## Data for review
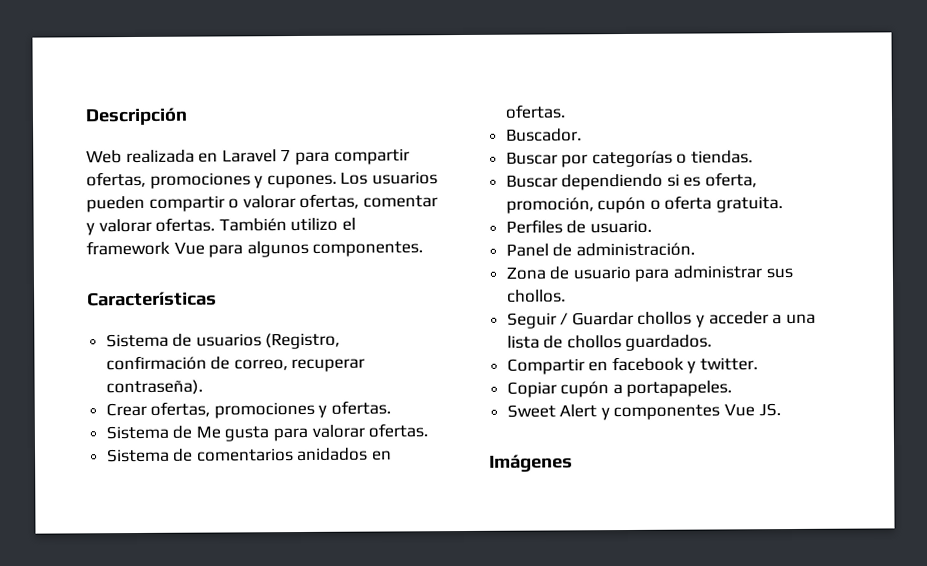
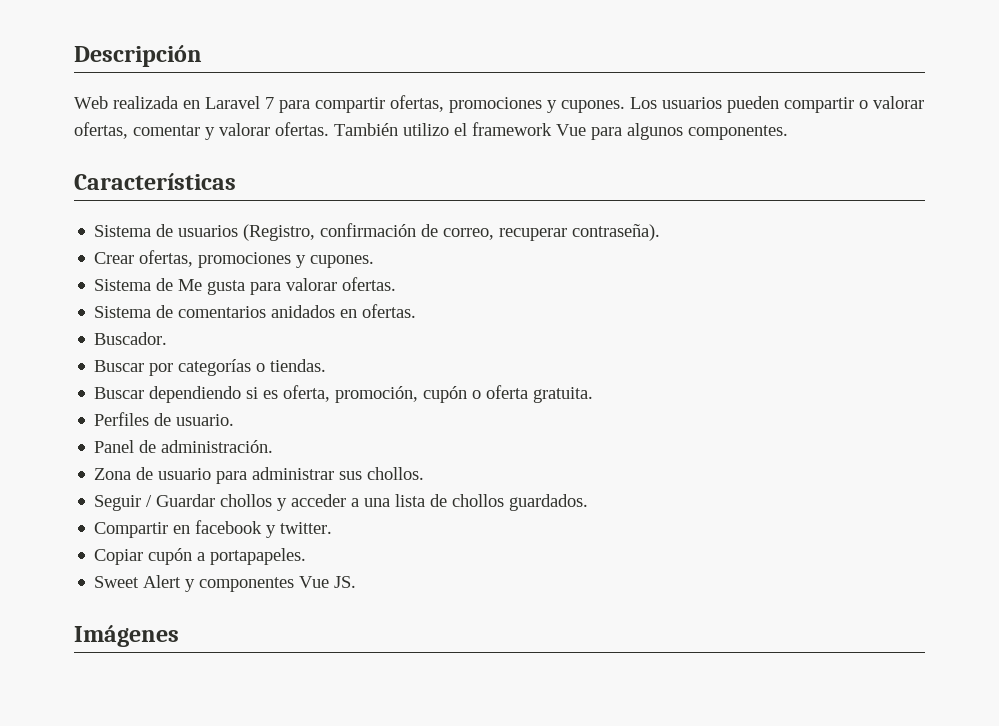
[331,400,392,415] ofertas. -> [310,255,375,268] cupones.

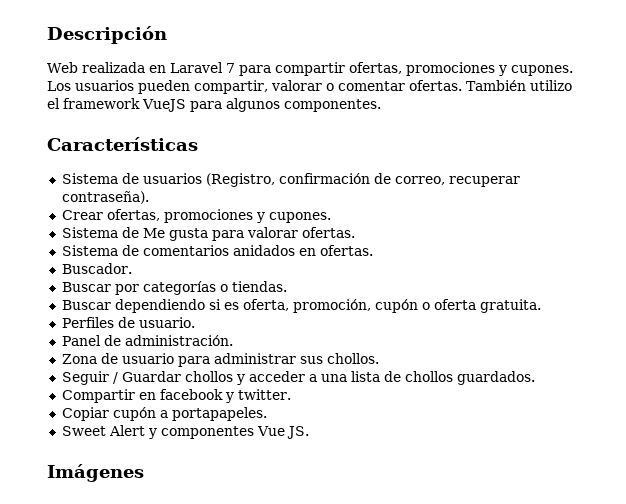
[784,96,924,113] [74,122,270,140] compartir o valorar ofertas, comentar y valorar -> [194,80,405,94] compartir, valorar o comentar
[556,124,586,136] Vue -> [142,99,186,112] VueJS

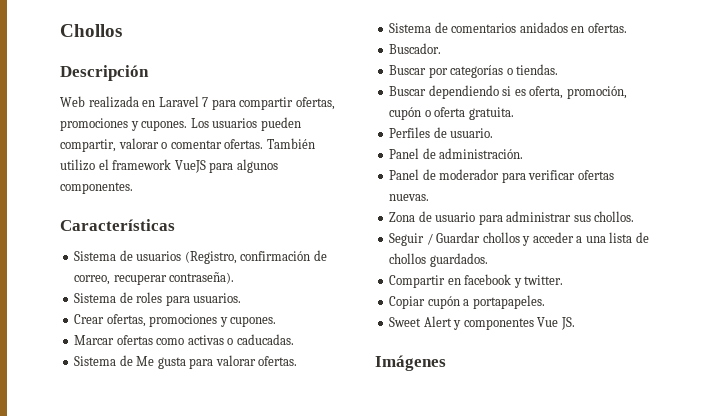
(47, 35) none -> [60,24,122,37] Chollos //
(149, 197) none -> [74,292,242,306] // Sistema de roles para usuarios.
(331, 217) none -> [74,334,294,345] // Marcar ofertas como activas o caducadas.
(233, 340) none -> [389,169,614,183] [389,194,430,201] // Panel de moderador para verificar ofertas nuevas.

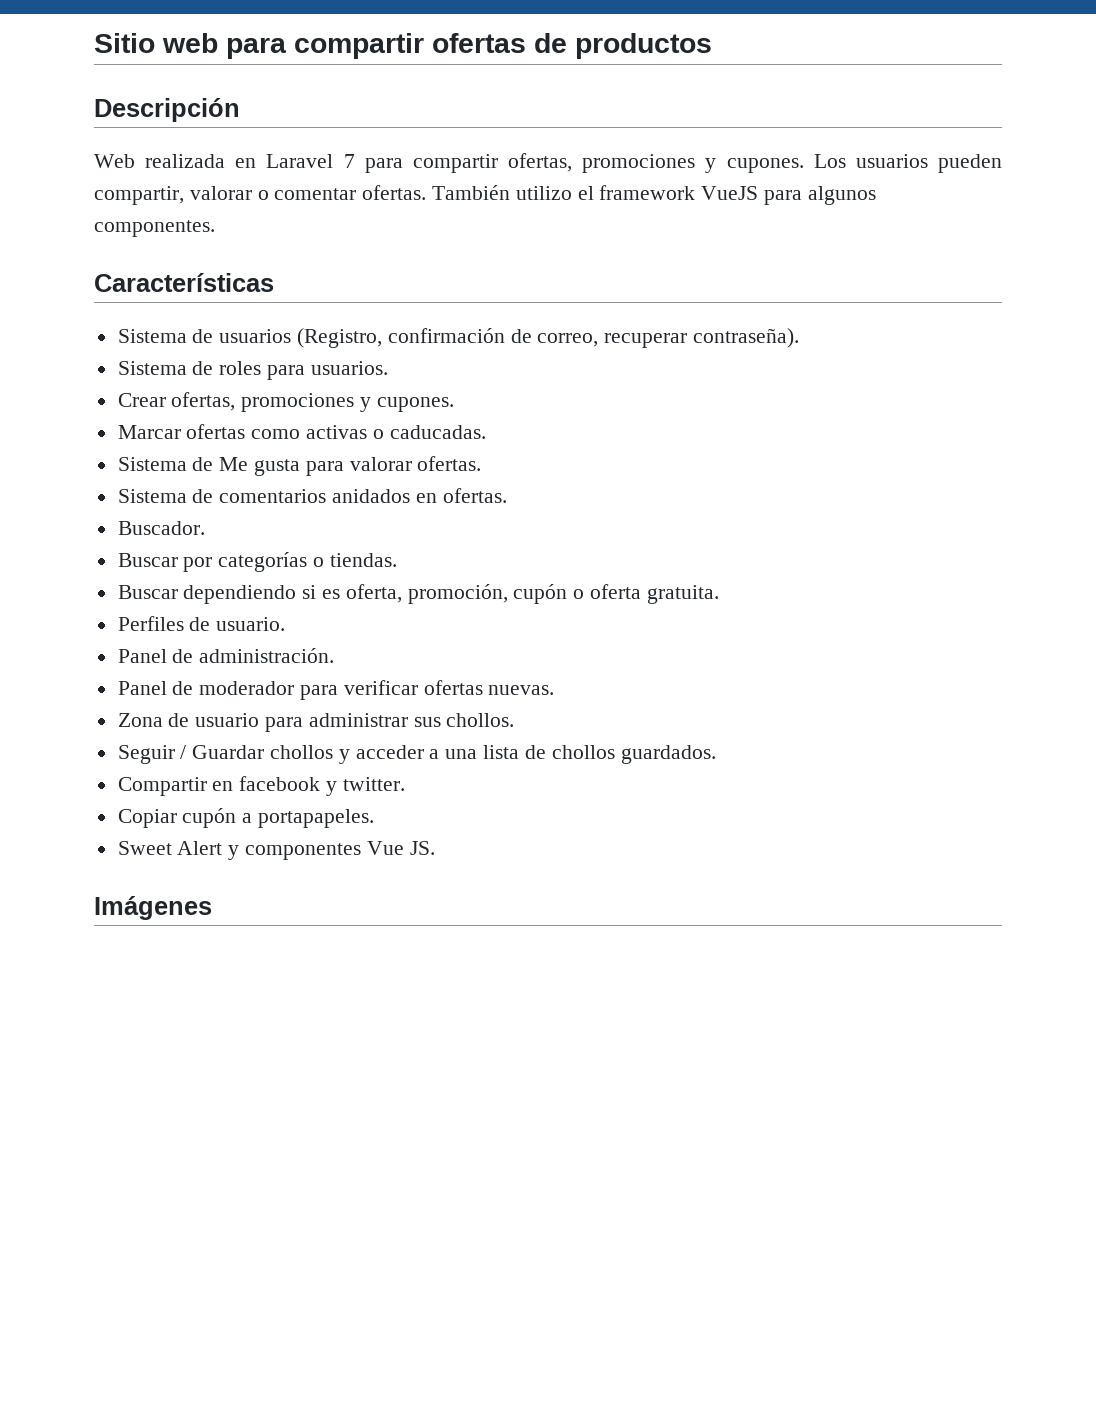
[60,24,122,37] Chollos -> [94,33,712,59] Sitio web para compartir ofertas de productos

## What the task asks
Within the material above, how many lines include the string "para"? Give only the number.

## Exercise solution
3